Couchbase is a popular NoSQL database technology that excels in key value and document-oriented data storage. The company claims around 350 customers across several vertical fields including Web commerce, media and advertising, financial services and more (customers include AOL, Cisco, LinkedIn, Orbitz, etc.)
The company, which launched its database in 2010, was previously known primarily as a key value database – a posture that changed when it released its Couchbase Server 2.0 product late last year, giving the framework expanded document store capabilities and putting the platform at direct loggerheads with the popular MongoDB.
The company has recently spring boarded off this posture by launching what its refers to as its “JSON Anywhere” mobile strategy, offering a native NoSQL database framework aimed specifically at the mobile application market.
From the Couchbase release:
“JSON Anywhere means: JSON on the device, JSON on the wire, and JSON in the cloud.

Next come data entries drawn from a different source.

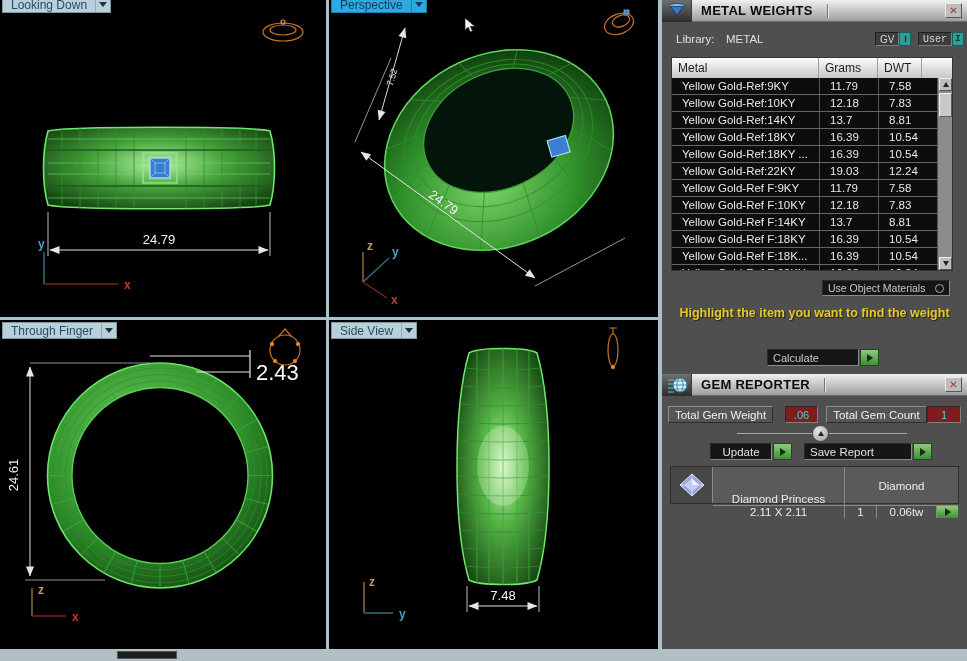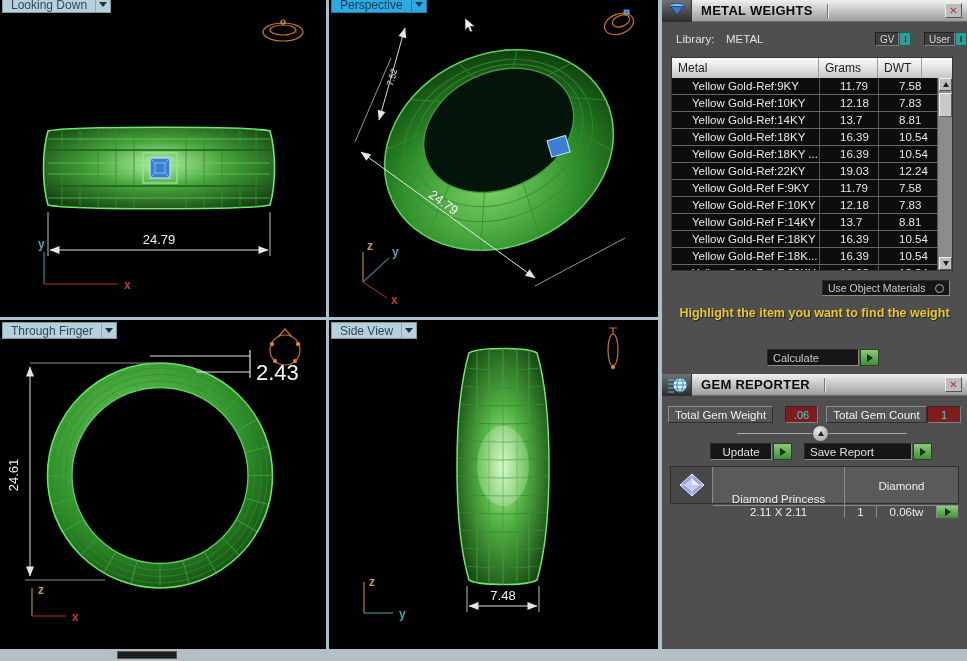"User" div.smallbtn { font-family: none -> Liberation Mono, monospace; left: 262px -> 256px }
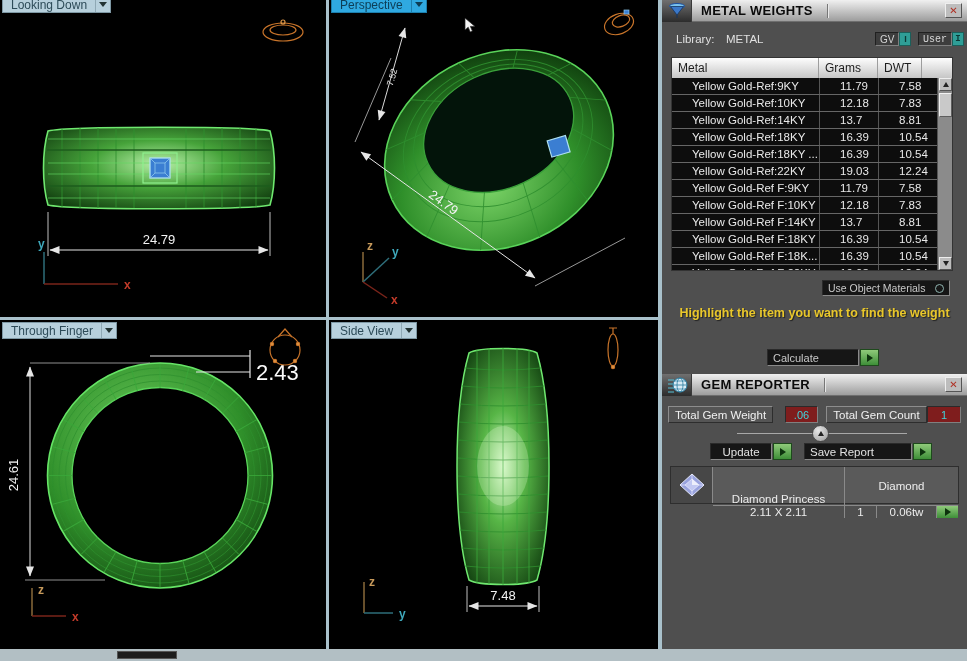"Yellow Gold-Ref:9KY" .mrow span { padding-left: 20px -> 10px }
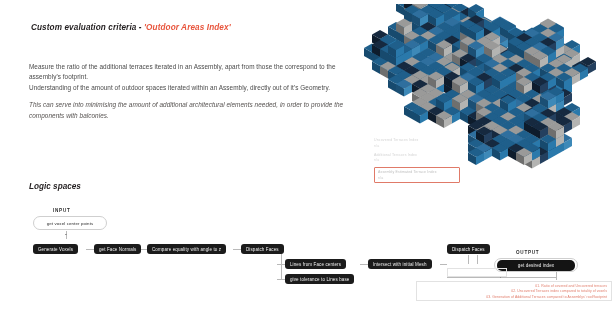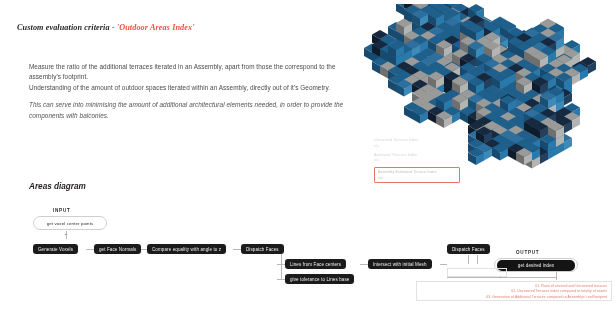"Custom evaluation criteria - 'Outdoor" .heading { font-family: Liberation Serif, serif -> none; left: 17px -> 31px }
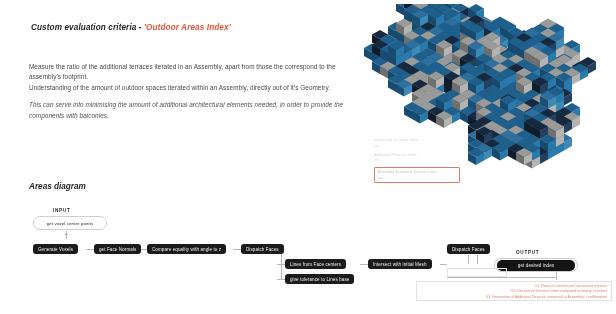"Areas diagram" div.section-title { text: Areas diagram -> Logic spaces }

Data stored in Couchbase Lite on a mobile device is seamlessly synchronized with the Couchbase Server in the cloud, enabling the simple development of a new class of occasionally connected, data intensive mobile applications.”
The KuroBase development takes this strategy a step further by eliminating the hardware requirements by giving mobile developers the ability to put everything into the cloud, where it can sync with mobile applications in the field using the new Couchbase Sync Gateway.
“Most web and mobile application developers would rather invest their resources into developing products, not setting up and managing databases,” explained KuroBase CEO and co-founder Mohamed Hamedi in a statement. “Yet they are hindered by the lack of flexible, scalable, and easy-to-implement solutions. We created KuroBase to deliver the Database-as-a-Service, doing all the heavy lifting to get developers up and running in minutes.”
The new company appears to be aiming to push the ease of use angle on several fronts, including scaling. Per the KuroBase release:
“The first KuroBase offering delivers a fully managed Couchbase database server in the cloud as well as the mobile-enabling Couchbase Sync Gateway, bringing the full Couchbase Server capabilities to all developers. At the core is the KuroBase Orchestration Platform that enables seamless provisioning of any service to support operational database and big data requirements. Further, since it is nearly impossible for most developers to predict how much data they’ll generate, KuroBase’s Elastic Storage removes disk allocation from the formula. Applications can continue to send and store data while the KuroBase Platform dynamically adjusts the database parameters to meet real-time needs.”
The companies say that they have plans to work together to explore and expand their common offerings into new markets.
The launch of the new company and the associated strategy could prove to be a very positive development for Couchbase, though the company isn’t without significant challenges. Rival NoSQL vendor, MongoDB just closed on a stunning $150 million in funding earlier this month, bringing its total war chest to $230 million.
While Couchbase had a recent funding round of their own to brag about ($25M in Series D funding in late August bringing their funding total to approx. $56M), it falls well short of the Mongo war chest.